- Born: Mitsuo Kitagawa March 8, 1915 Osaka Prefecture, Japan
- Died: October 7, 1992 (aged 77) Chicago, Illinois, U.S.
- Occupations: Priest, Professor, Educator

Education
- Education: University of Chicago (PhD)
- Alma mater: University of Chicago

Philosophical work
- Notable works: On Understanding Japanese Religion, Religions of the East, Religion in Japanese History, The History of Religions
- Notable ideas: a world of meaning

= Joseph Kitagawa =

American academic (1915–1992)

Joseph Mitsuo Kitagawa (March 8, 1915 – October 7, 1992) was an eminent Japanese American scholar in religious studies. He was professor emeritus and dean of the University of Chicago Divinity School. He is considered one of the founders of the field of the history of religions. He is known for his contributions to the study of religious traditions in Asia and intercultural understanding of the East and the West.

Kitagawa was born in Osaka Prefecture.

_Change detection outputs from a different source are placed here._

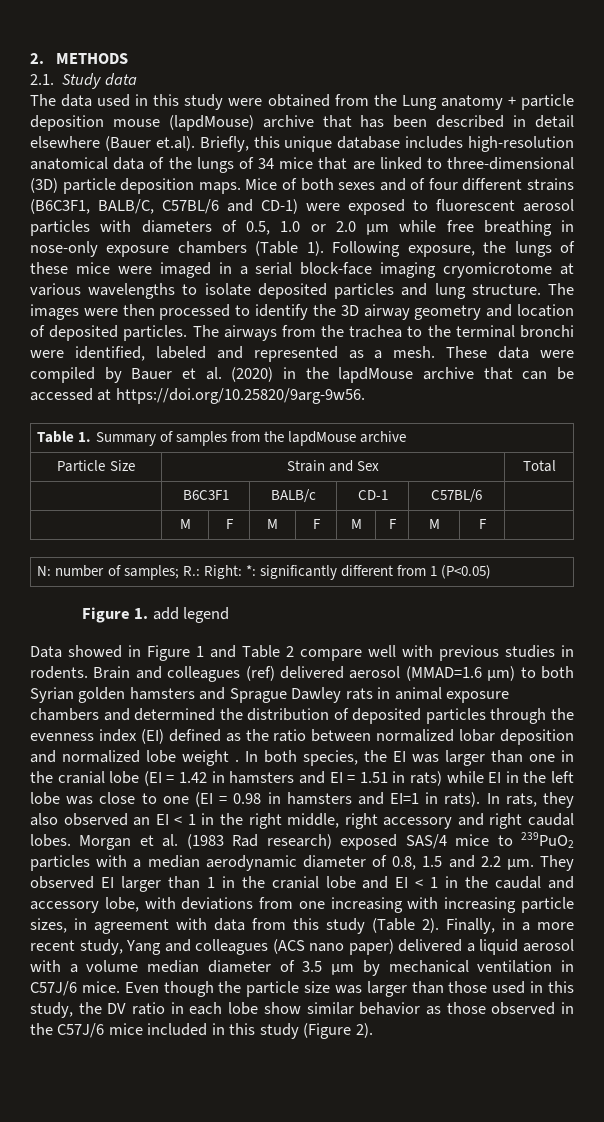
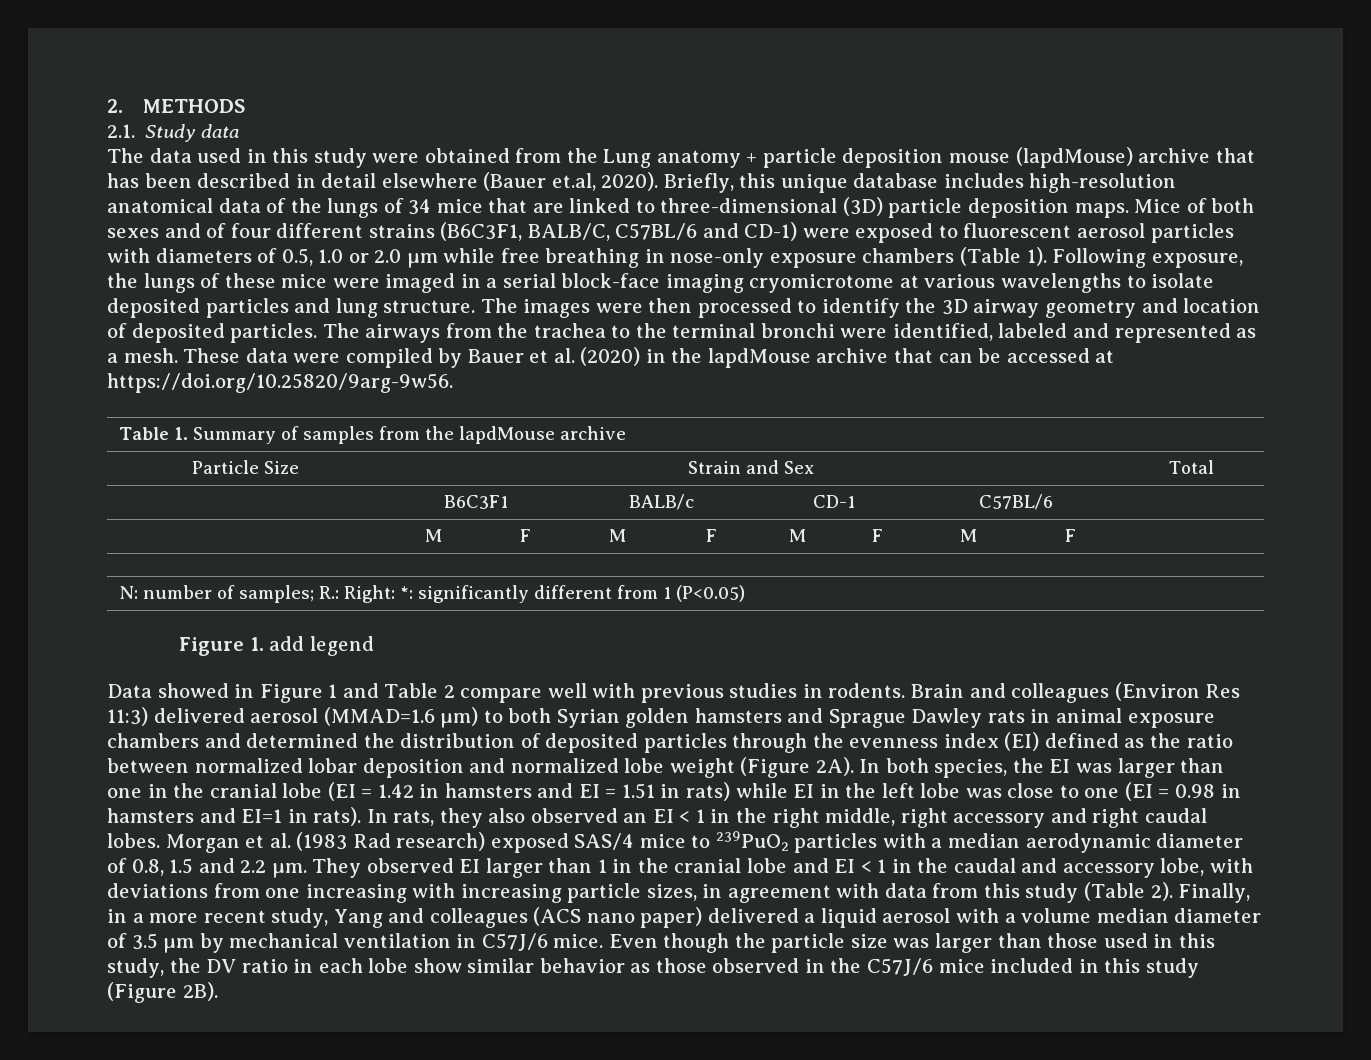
- The data used in this study were obtained from the Lung anatomy + particle deposition mouse (lapdMouse) archive that has been described in detail elsewhere (Bauer et.al). Briefly, this unique database includes high-resolution anatomical data of the lungs of 34 mice that are linked to three-dimensional (3D) particle deposition maps.
+ The data used in this study were obtained from the Lung anatomy + particle deposition mouse (lapdMouse) archive that has been described in detail elsewhere (Bauer et.al, 2020). Briefly, this unique database includes high-resolution anatomical data of the lungs of 34 mice that are linked to three-dimensional (3D) particle deposition maps.
- Brain and colleagues (ref) delivered aerosol (MMAD=1.6 µm) to both Syrian golden hamsters and Sprague Dawley rats in animal exposure chambers and determined the distribution of deposited particles through the evenness index (EI) defined as the ratio between normalized lobar deposition and normalized lobe weight .
+ Brain and colleagues (Environ Res 11:3) delivered aerosol (MMAD=1.6 µm) to both Syrian golden hamsters and Sprague Dawley rats in animal exposure chambers and determined the distribution of deposited particles through the evenness index (EI) defined as the ratio between normalized lobar deposition and normalized lobe weight (Figure 2A).
- Even though the particle size was larger than those used in this study, the DV ratio in each lobe show similar behavior as those observed in the C57J/6 mice included in this study (Figure 2).
+ Even though the particle size was larger than those used in this study, the DV ratio in each lobe show similar behavior as those observed in the C57J/6 mice included in this study (Figure 2B).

He graduated from Rikkyo University in Tokyo in 1937. He came to the United States to study theology in 1941. During World War II, Kitagawa was interned at the Minidoka War Relocation Center at Hunt, Idaho, where he remained until October 1945. He received his B.D. from Seabury-Western Theological Seminary in 1947. He earned his Ph.D. from the University of Chicago and joined the faculty of the Divinity School in 1951. He became a U.S. citizen in 1955.

Kitagawa was a founding editor of History of Religions. He served as president of the American Society for the Study of Religions from 1960 to 1972 and Vice President of the International Association for the History of Religions from 1975 to 1985. He was a visiting professor at the University of California at Santa Barbara, the University of Tokyo, and Koyasan University.

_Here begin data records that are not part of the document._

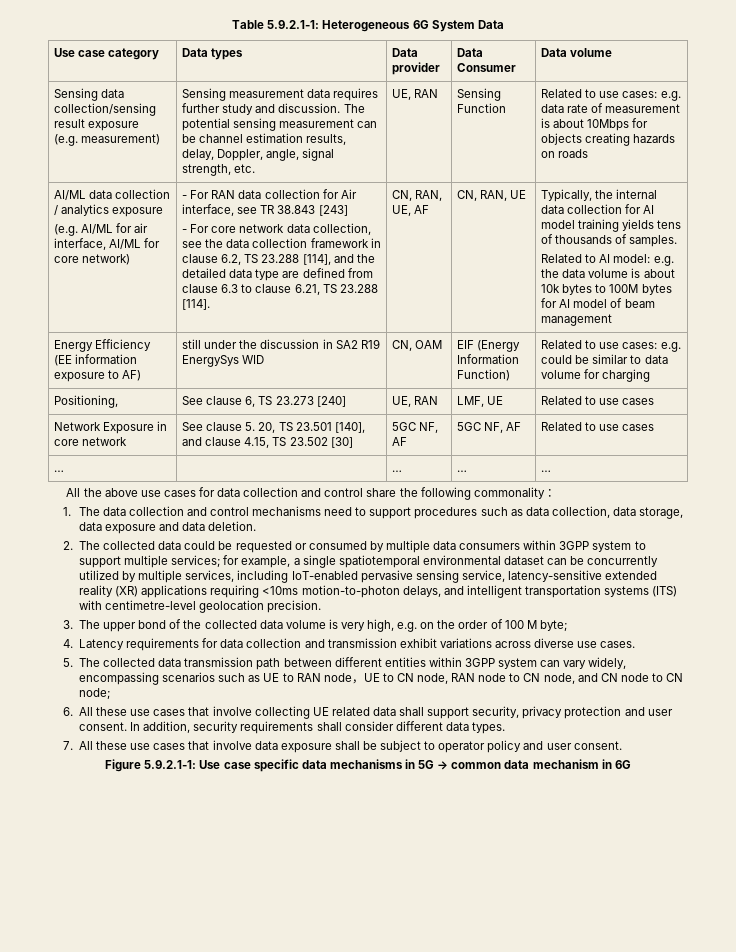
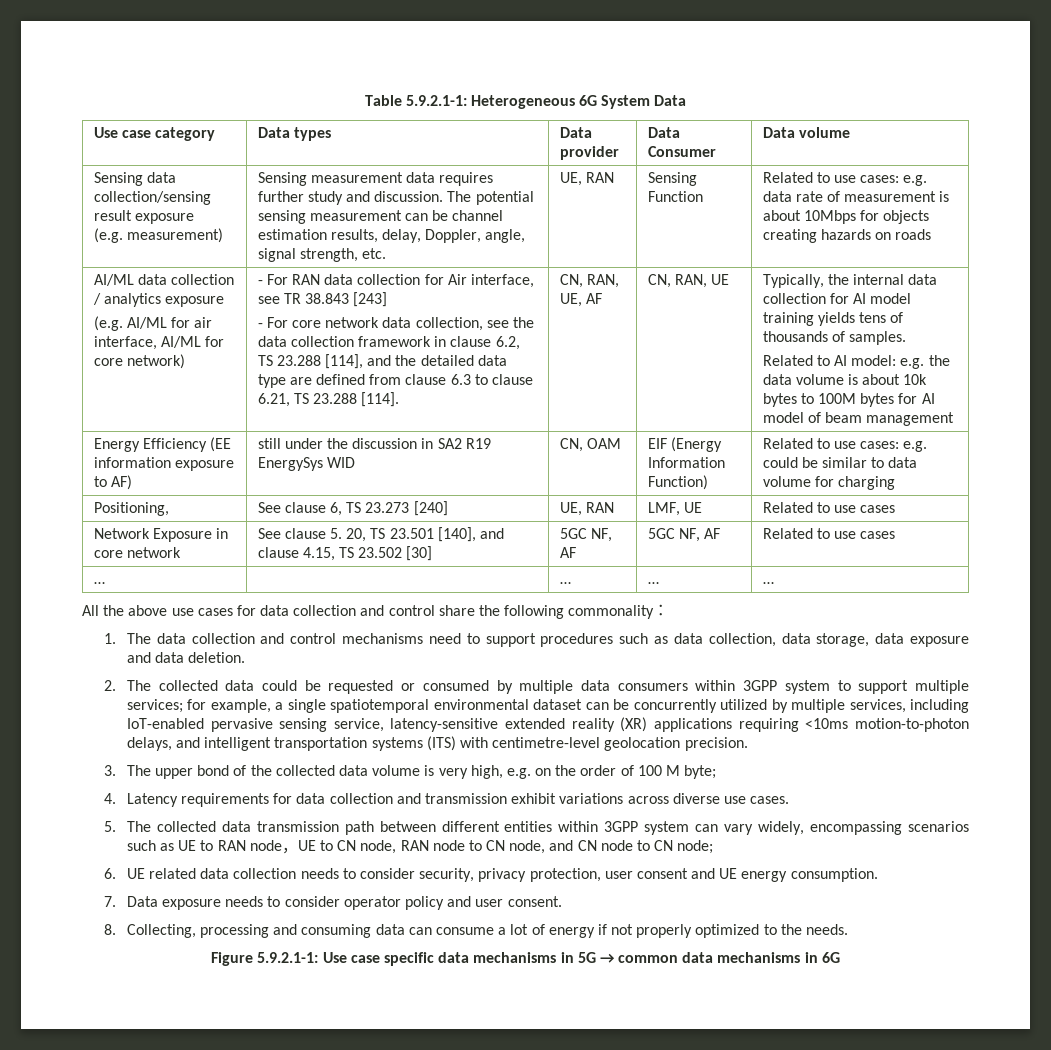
- 6. All these use cases that involve collecting UE related data shall support security, privacy protection and user consent. In addition, security requirements shall consider different data types.
- 7. All these use cases that involve data exposure shall be subject to operator policy and user consent.
+ 6. UE related data collection needs to consider security, privacy protection, user consent and UE energy consumption.
+ 7. Data exposure needs to consider operator policy and user consent.
+ 8. Collecting, processing and consuming data can consume a lot of energy if not properly optimized to the needs.
- Figure 5.9.2.1-1: Use case specific data mechanisms in 5G → common data mechanism in 6G
+ Figure 5.9.2.1-1: Use case specific data mechanisms in 5G → common data mechanisms in 6G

His wife, Evelyn M. Kitagawa, was a sociologist, and his daughter, Anne Rose Kitagawa, became a notable curator of Asian art.

== Early life and internment: 1915–1951 ==
On March 8, 1915, Kitagawa was born to Christian Japanese parents in the city of Osaka.  His father was an Episcopal priest and as a youth he grew up in a parsonage with a minority community of Christians in Japan. As a child, Kitagawa was friends with other children who were sons and daughters of people within Buddhist, Shinto, and Christian clergies. This exposure to multiple religions at a young age made Kitagawa understand the importance of religion. In his formative years, Kitagawa was inspired and fascinated by the lives of Confucius and the Apostle Paul. Since Kitagawa grew up in the Far East during the early to mid 20th century, he was taught at a young age who Confucius was and what ideals he stood for. Kitagawa was especially impacted by Confucius' teachings on common human nature, the educability of all men and women, ethical universalism, and the vocation of training scholars. Due to his father's involvement with the Episcopal church, at a young age Kitagawa was exposed to the names of many apostles and the Apostle Paul was the name which stuck with him most. Before Kitagawa began to read and understand the teachings of the Apostle Paul, he liked Paul because his sisters disliked Paul on the grounds that Paul was a "woman-hater". In 1933, Kitagawa began his studies at Tokyo's Rikkyo University, and it was here where he became intrigued by the personality and insights of the Apostle Paul. Kitagawa was interested by how Paul maintained his vocation to spreading the gospel despite his constantly changing mood and his array of common human weaknesses. Kitagawa claimed that he did not fully comprehend the teachings of Confucius or the Apostle Paul, but to him both of these scholars stand as a testament to how people should measure the worth of a person based on their quality of vocation as opposed to their past accomplishments. While in Rikkyo University, Kitagawa studied theology and took the steps to become an Episcopal priest. In 1937, Kitagawa graduated from university, gained his B.A. degree, and moved to the United States for continued theological study.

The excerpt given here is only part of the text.